How Do You Organize Your Experimental Data?

Comments Filter:
  • by mangu (126918) on Sunday August 15, 2010 @12:16PM (#33257126)

    In my experience, the best thing is to let the structure stand as it was the first time you stored the data.

    Later, when you discover more and more relationships around that data, you may create, change, and destroy those symbolic links as you wish.

    I usually refrain from moving the data itself. Raw data should stand untouched, or you may delete it by mistake. Organize the links, not the data.

  • by Rui Lopes (599077) on Sunday August 15, 2010 @12:30PM (#33257202) Homepage
    The present (and the future) of experimental data organisation, repurposing, re-analysing, etc. is being shifted towards Linked Data [linkeddata.org] and supporting graph [openrdf.org] data [franz.com] stores [openlinksw.com]. Give it a spin.
  • Re:Interns. (Score:4, Informative)

    by spacefight (577141) on Sunday August 15, 2010 @12:37PM (#33257244)
    Yeah right, let the interns do the job. Not. Interns use new tools no one understands, then finish the project during their term, then move on and let the most probably buggy or unfinished project behind. Pitty for the person who has to cleanup the mess. Better do the job on your own, know the tools or hire someone permanently for the whole deptartment.
  • by gmueckl (950314) on Sunday August 15, 2010 @12:49PM (#33257306)

    To everybody here suggesting relational databases: you are on the wrong track here, I'm afraid to tell you. Relational databases handle large sets of completely homogenious data well if you can be bothered to write software for all the I/O around them. This is where it all falls apart:

    1. Many lab experiments don't give you the exact same data every time. You often don't do the same experiment over and over. You vary it and the data handling tools have to be flexible enough to cope with that. Relational databases aren't the answer to that.

    2. Storing and fetching data through database interfaces is vastly more difficult than just using the standard input/ouput or plain text files. I've written hundreds of programs for processing experimental data and I can tell you: nothing beats plain old ASCII text files! The biggest boon is that they are compatible to almost any scientific software you can get your hands on. Your custom database likely is not. Or how would you load the contents your database table into gnuplot, Xmgrace or Origin, just to name a few tools that come to my mind right now?

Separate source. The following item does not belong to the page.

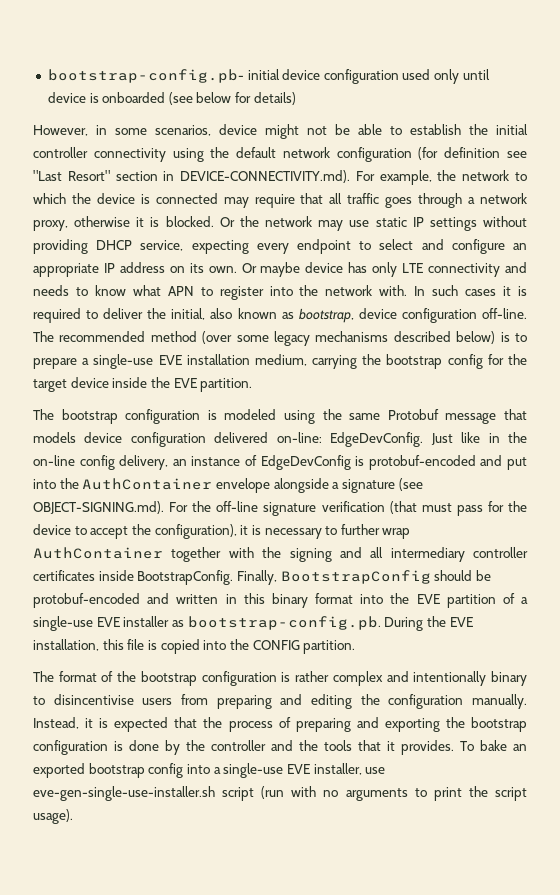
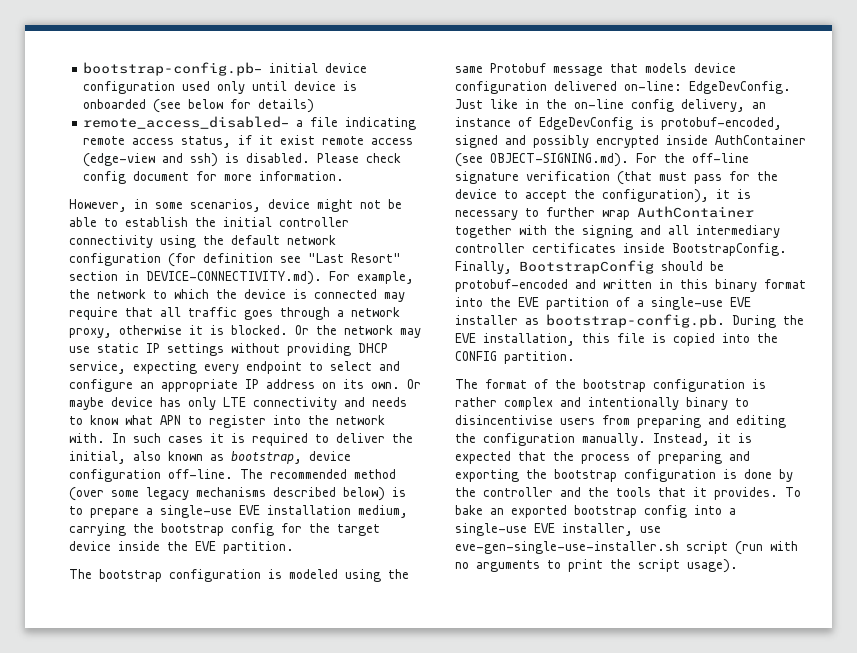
+ remote_access_disabled- a file indicating remote access status, if it exist remote access (edge-view and ssh) is disabled. Please check config document for more information.
- Just like in the on-line config delivery, an instance of EdgeDevConfig is protobuf-encoded and put into the AuthContainer envelope alongside a signature (see OBJECT-SIGNING.md). For the off-line signature verification (that must pass for the device to accept the configuration), it is necessary to further wrap AuthContainer together with the signing and all intermediary controller certificates inside BootstrapConfig.
+ Just like in the on-line config delivery, an instance of EdgeDevConfig is protobuf-encoded, signed and possibly encrypted inside AuthContainer (see OBJECT-SIGNING.md). For the off-line signature verification (that must pass for the device to accept the configuration), it is necessary to further wrap AuthContainer together with the signing and all intermediary controller certificates inside BootstrapConfig.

    I wish I had a good answer to the problem. At times I wished for one myself, but I fear the best reply might still be "shut up and cope with it".

  • by ericbg05 (808406) on Sunday August 15, 2010 @01:10PM (#33257402)
    Others have already mentioned SQLite. Let me briefly expound on the features that are likely the most important to you, assuming (if you'll permit me) that you don't have much experience with databases:
    1. 0. The basic idea here is that you are replacing this whole hierarchy of files and directories by a single file that will contain all your data from an experiment. You figure out ahead of time what data the database will hold and specify that to SQLite. Then you to create, update, read, and destroy records as you see fit--pretty much as many records as you want. (I personally have created billions of records in a single database, though I'm sure you could make more.) Once you have records in your database, you can with great flexibility define which result sets you want from the data. SQLite will compute the result sets for you.
    2. 1. SQLite is easy to learn and use properly. This is as opposed to other database management systems, which require you to do lots of computery things that are probably overkill for you.
    3. 2. Your entire data set sits in a single file. If you're not in the middle of using the file, you can back up the database by simply copying the file somewhere else.
    4. 3. Transactions. You can wrap a large set of updates into a single "transaction". These have some nice properties that you will want:
      1. 3.1. Atomic. A transaction either fully happens or (if e.g. there was some problem) fully does not happen.
      2. 3.2. Consistent. If you write some consistency rules into your database, then those consistency rules are always satisfied after a transaction (whether or not the transaction was successful).
      3. 3.3 Isolated. (Not likely to be important to you.) If you have two programs, one writing a transaction to the database file while the other reads it, then the reader will either see the WHOLE transaction or NONE of it, even if the writer and reader are operating concurrently.
      4. 3.4. Durable. Once SQLite tells you the transaction has happened, it never "un-happens".
      5. These properties hold even if your computer loses power in the middle of the transaction.
    5. 4. Excellent scripting APIs. You are a physical sciences researcher -- in my experience this means you have at least a little knowledge of basic programming. Depending on what you're doing, this might greatly help you to get what you need out of your data set. You may have a scripting language that you prefer -- if so, it likely has a nice interface to SQLite. If you don't already know a language, I personally recommend Tcl -- it's an extremely easy language to get going with, and has tremendous support directly from the SQLite developers.

    Good luck and enjoy!

  • Lab book (Score:2, Informative)

    by PeterKraus (1244558) <peter.kraus@member.fsf.org> on Sunday August 15, 2010 @01:14PM (#33257430) Homepage

    After a couple of months of working in an actual chemical company, as opposed to uni, I've realised how good it is to keep a lab book. Obviously, if you handle 1000's of data daily, it doesn't help that much, but it helps to have written trace of everything you do in the lab.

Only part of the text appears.